Dataset entries:
Start of Block
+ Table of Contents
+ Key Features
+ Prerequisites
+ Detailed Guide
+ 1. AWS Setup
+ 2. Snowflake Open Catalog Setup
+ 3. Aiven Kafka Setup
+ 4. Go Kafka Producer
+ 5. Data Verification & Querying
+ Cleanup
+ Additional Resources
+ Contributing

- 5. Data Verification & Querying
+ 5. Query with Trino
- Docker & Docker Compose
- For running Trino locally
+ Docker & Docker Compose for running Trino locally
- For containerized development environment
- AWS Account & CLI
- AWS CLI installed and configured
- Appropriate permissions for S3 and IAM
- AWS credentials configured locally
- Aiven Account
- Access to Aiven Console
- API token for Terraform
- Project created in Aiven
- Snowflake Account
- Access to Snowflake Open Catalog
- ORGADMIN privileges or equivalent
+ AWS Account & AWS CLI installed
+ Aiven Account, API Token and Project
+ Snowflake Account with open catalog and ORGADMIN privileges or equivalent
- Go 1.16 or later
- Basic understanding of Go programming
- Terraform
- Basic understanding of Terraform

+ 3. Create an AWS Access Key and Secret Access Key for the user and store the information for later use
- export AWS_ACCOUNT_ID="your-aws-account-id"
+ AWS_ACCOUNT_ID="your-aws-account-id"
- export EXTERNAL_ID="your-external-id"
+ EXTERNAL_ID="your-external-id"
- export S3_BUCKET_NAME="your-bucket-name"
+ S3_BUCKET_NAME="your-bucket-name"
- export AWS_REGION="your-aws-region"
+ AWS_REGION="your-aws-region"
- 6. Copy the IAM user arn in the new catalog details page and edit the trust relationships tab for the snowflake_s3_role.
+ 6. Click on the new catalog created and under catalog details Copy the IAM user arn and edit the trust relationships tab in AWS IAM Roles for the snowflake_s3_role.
End of Block
§ Directions: Each of the entries above should be written out again exactly.

§ Exercise output:
+ Table of Contents
+ Key Features
+ Prerequisites
+ Detailed Guide
+ 1. AWS Setup
+ 2. Snowflake Open Catalog Setup
+ 3. Aiven Kafka Setup
+ 4. Go Kafka Producer
+ 5. Data Verification & Querying
+ Cleanup
+ Additional Resources
+ Contributing

- 5. Data Verification & Querying
+ 5. Query with Trino
- Docker & Docker Compose
- For running Trino locally
+ Docker & Docker Compose for running Trino locally
- For containerized development environment
- AWS Account & CLI
- AWS CLI installed and configured
- Appropriate permissions for S3 and IAM
- AWS credentials configured locally
- Aiven Account
- Access to Aiven Console
- API token for Terraform
- Project created in Aiven
- Snowflake Account
- Access to Snowflake Open Catalog
- ORGADMIN privileges or equivalent
+ AWS Account & AWS CLI installed
+ Aiven Account, API Token and Project
+ Snowflake Account with open catalog and ORGADMIN privileges or equivalent
- Go 1.16 or later
- Basic understanding of Go programming
- Terraform
- Basic understanding of Terraform

+ 3. Create an AWS Access Key and Secret Access Key for the user and store the information for later use
- export AWS_ACCOUNT_ID="your-aws-account-id"
+ AWS_ACCOUNT_ID="your-aws-account-id"
- export EXTERNAL_ID="your-external-id"
+ EXTERNAL_ID="your-external-id"
- export S3_BUCKET_NAME="your-bucket-name"
+ S3_BUCKET_NAME="your-bucket-name"
- export AWS_REGION="your-aws-region"
+ AWS_REGION="your-aws-region"
- 6. Copy the IAM user arn in the new catalog details page and edit the trust relationships tab for the snowflake_s3_role.
+ 6. Click on the new catalog created and under catalog details Copy the IAM user arn and edit the trust relationships tab in AWS IAM Roles for the snowflake_s3_role.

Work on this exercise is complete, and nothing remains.